Bachelet’s journey from detention to political exile, then to political rehabilitation and power, is certainly inspiring. But it wasn’t as smooth or untroubled as it may appear.

Chile is said to be “renowned for its conservatism, Catholicism and machismo,” which may be why Bachelet described herself as incarnating “all the capital sins: socialist, my father’s daughter, divorced and an atheist.”

Her father, an air force general, was a staunch supporter of Salvador Allende, and was one of his deputies detained after the coup that ousted Allende. It’s clear that the general played a major influence on his daughter, who was active in the Young Socialist Party at the time of her father’s arrest and death in the hands of his torturers.

Briefly detained with her mother, the young Michelle, with the help of family friends, fled to Australia, then Germany, where she finished her medical studies and had two children with a fellow Chilean in exile. But Chile continued to beckon, and with “political normalization” came the opportunity for Michelle to enter the political arena anew. She first made history as Chile’s (and Latin America’s) first woman defense minister, easing the strained relations between the military and civil government. A journalist writes that “her popularity rocketed after she was photographed riding through driving rain in a troop carrier, after ordering the army out to aid flood victims in Santiago.”

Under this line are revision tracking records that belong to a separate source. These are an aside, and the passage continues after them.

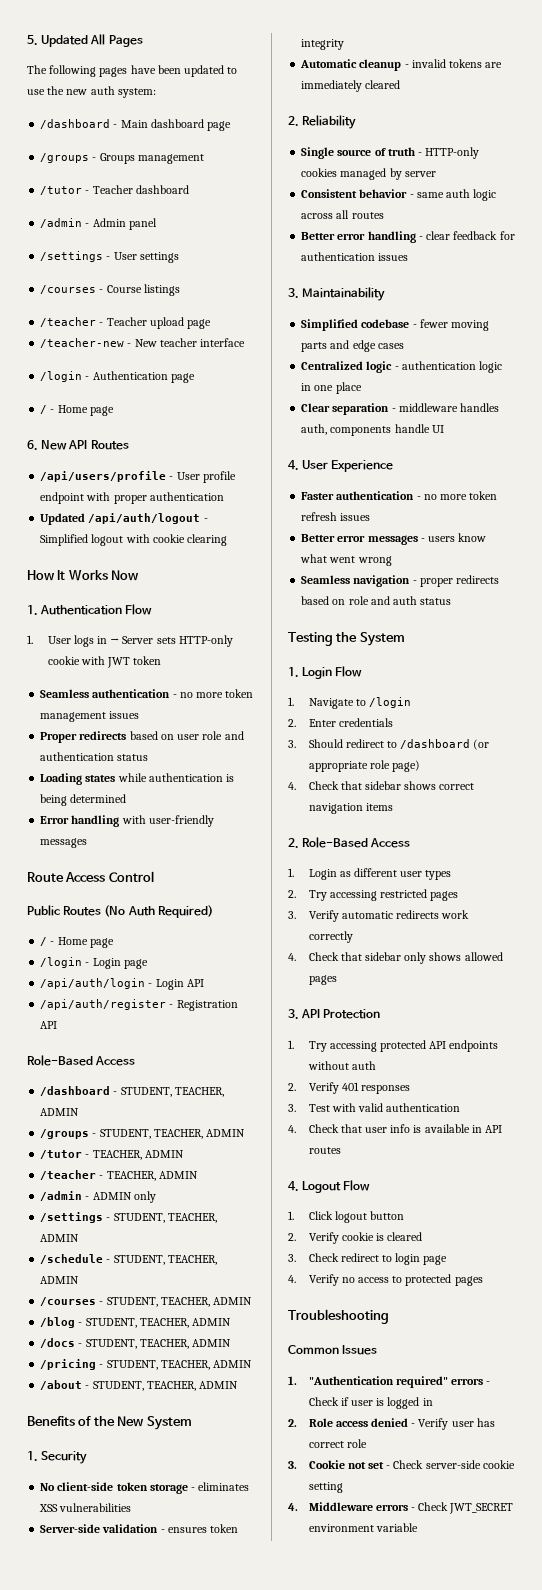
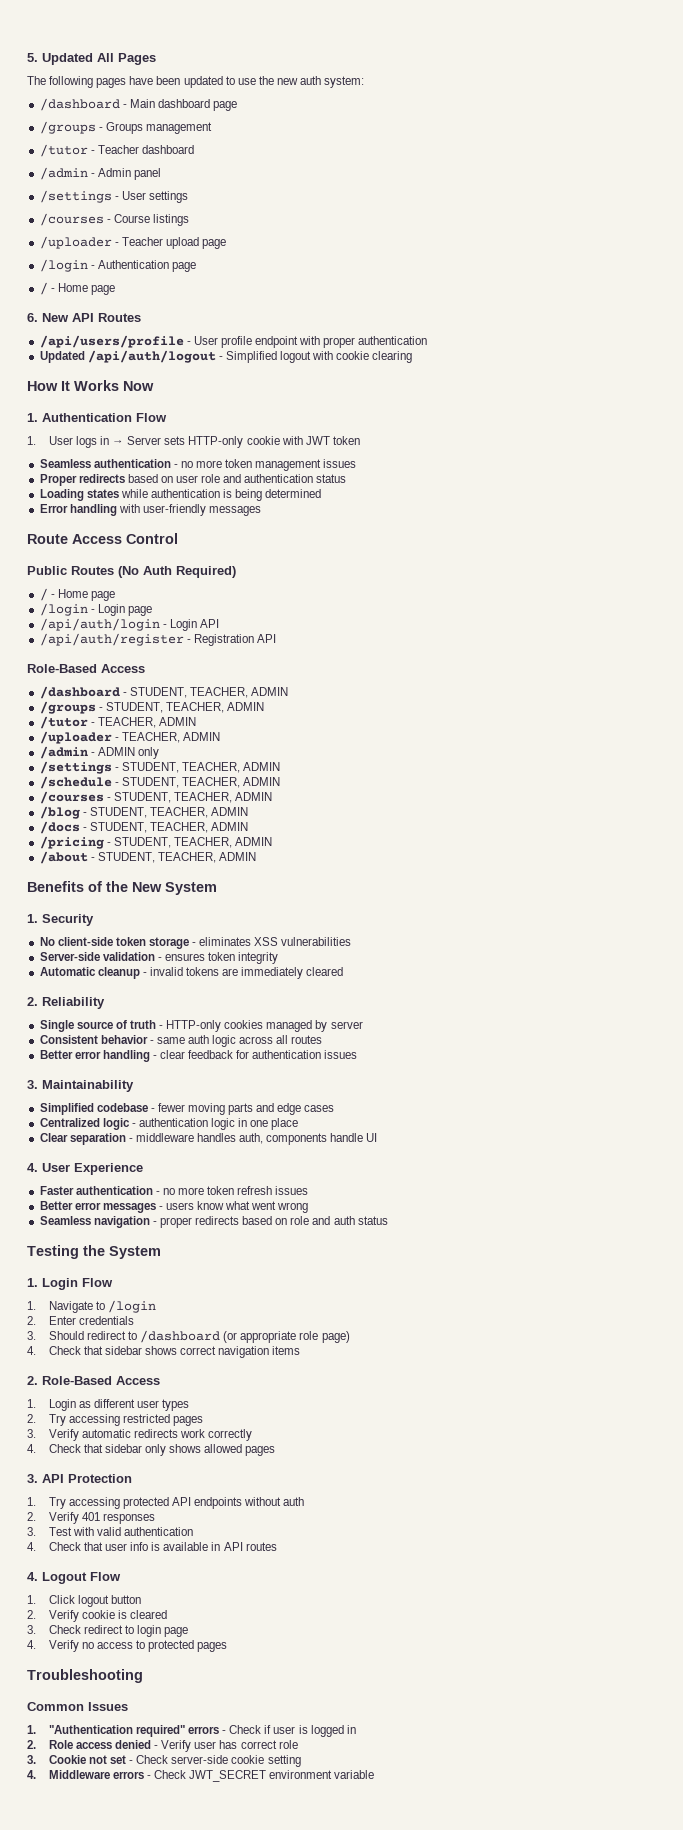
- /teacher - Teacher upload page
+ /uploader - Teacher upload page
- /teacher-new - New teacher interface
- /teacher - TEACHER, ADMIN
+ /uploader - TEACHER, ADMIN

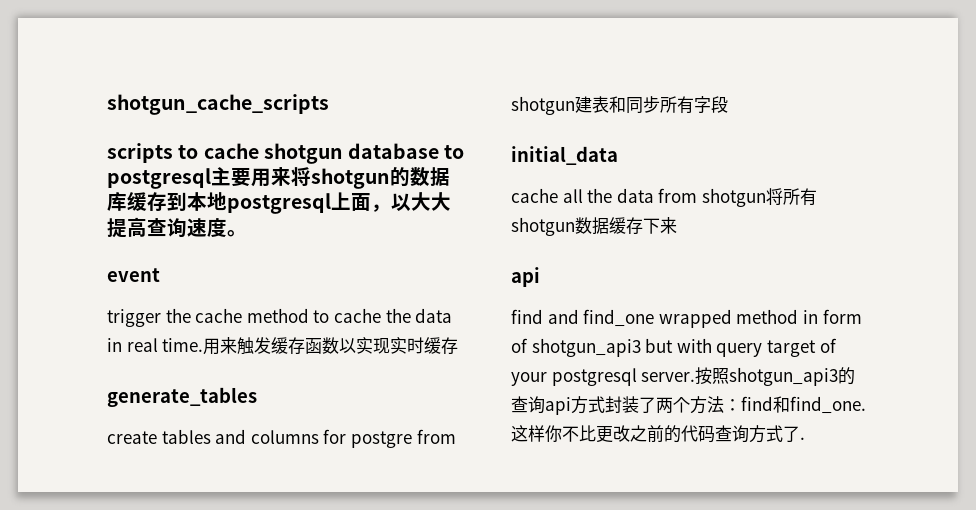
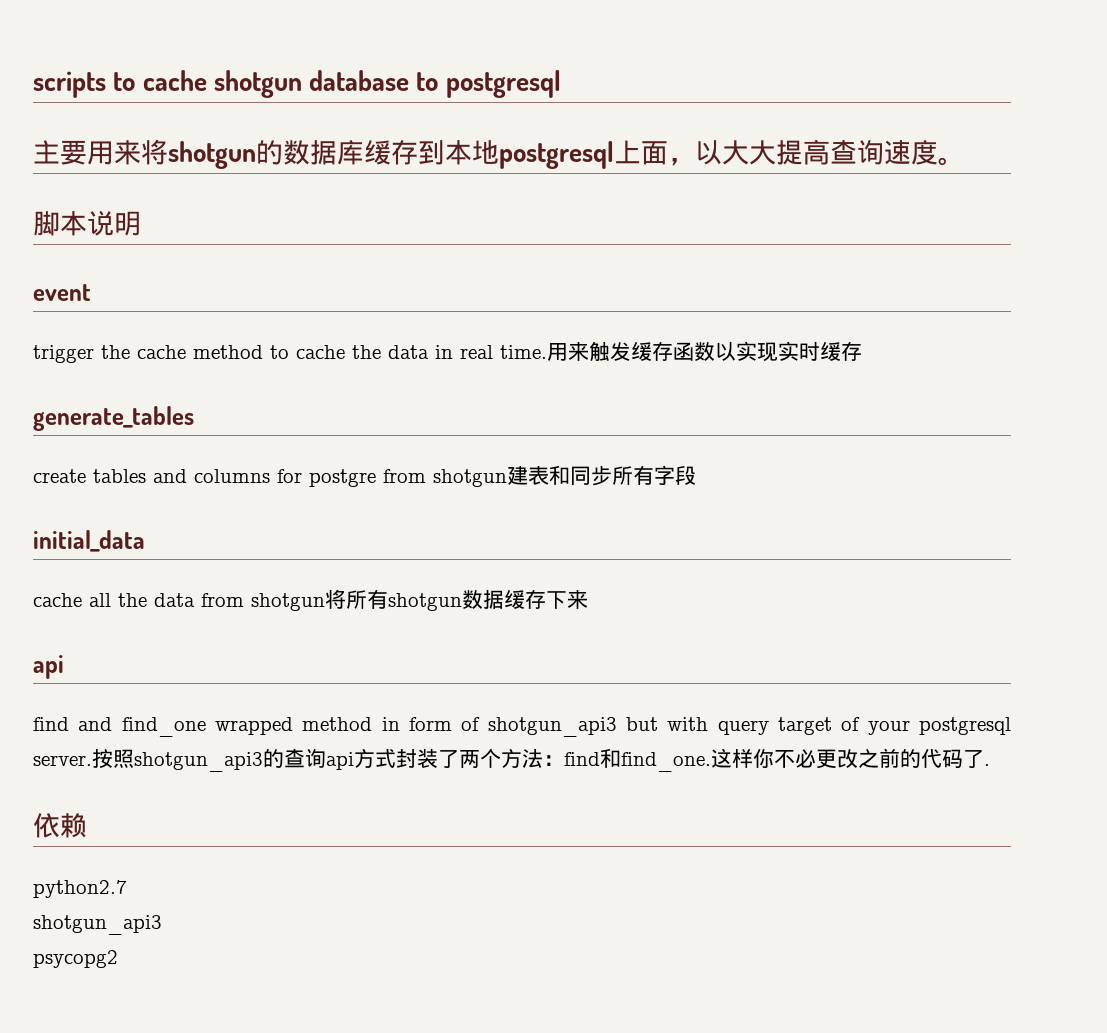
- shotgun_cache_scripts
- scripts to cache shotgun database to postgresql主要用来将shotgun的数据库缓存到本地postgresql上面，以大大提高查询速度。
+ scripts to cache shotgun database to postgresql
+ 主要用来将shotgun的数据库缓存到本地postgresql上面，以大大提高查询速度。
+ 脚本说明
- 这样你不比更改之前的代码查询方式了.
+ 这样你不必更改之前的代码了.
+ 依赖
+ python2.7
+ shotgun_api3
+ psycopg2

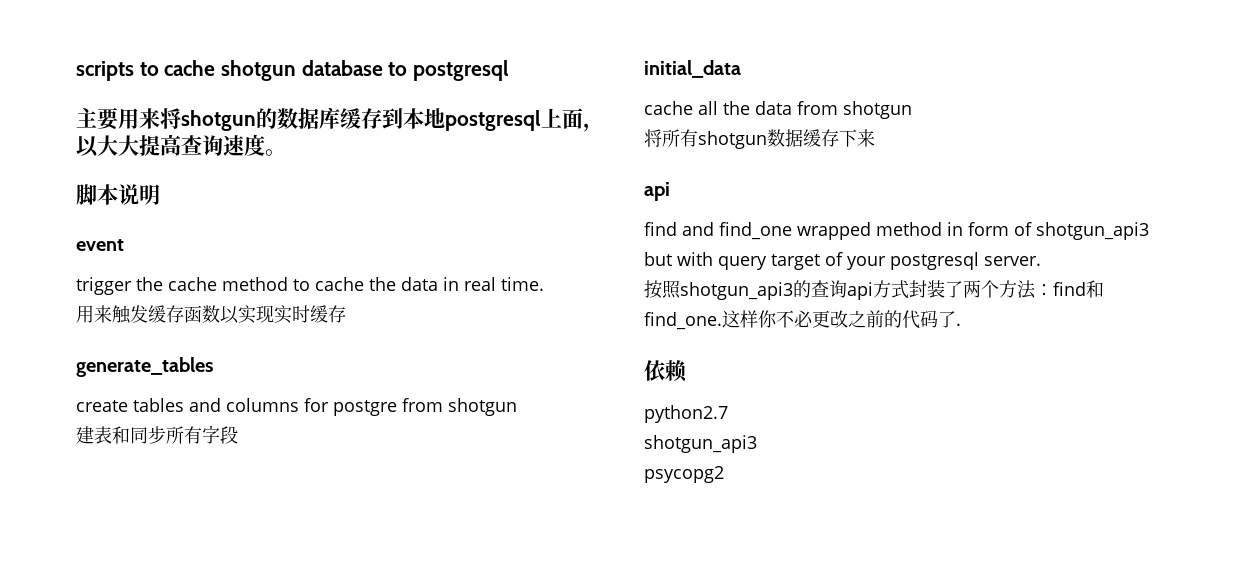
- trigger the cache method to cache the data in real time.用来触发缓存函数以实现实时缓存
+ trigger the cache method to cache the data in real time.
+ 用来触发缓存函数以实现实时缓存
- create tables and columns for postgre from shotgun建表和同步所有字段
+ create tables and columns for postgre from shotgun
+ 建表和同步所有字段
- cache all the data from shotgun将所有shotgun数据缓存下来
+ cache all the data from shotgun
+ 将所有shotgun数据缓存下来
- find and find_one wrapped method in form of shotgun_api3 but with query target of your postgresql server.按照shotgun_api3的查询api方式封装了两个方法：find和find_one.
+ find and find_one wrapped method in form of shotgun_api3 but with query target of your postgresql server.
+ 按照shotgun_api3的查询api方式封装了两个方法：find和find_one.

An observer remarks that, by being open with the details of her personal and political life, Bachelet won the affinity of many Chilean voters, reflecting “a long hidden reality in Chile, not the fake image of the perfect family or the model politician.”

Still, she takes pains to balance the demands of a political career with the needs of her family. A single mother of three, she has been criticized for taking time off from her official duties to spend time with her children and mother. But, said an observer, “in a country with an average working week of over 50 hours, Michelle’s stand on quality time with her family strikes a chord, especially with women voters.”

Bachelet will certainly have much to share with the women of the Philippines when she meets them face to face.

* * *

Courtesy of my “fact-checking” daughter, a clarification: Idris Elba, whom I had mentioned as a possible “alternative” Bond in case Daniel Craig opts out of any future movies, was not in the movie “Love Actually.” The English-Nigerian actor portraying Keira Knightley’s new husband was Chiwetel Ejiofor.

The service, says my daughter, was to save me from “nasty” commenters trolling for published errors. Apologies to readers, and thanks to an alert and vigilant daughter.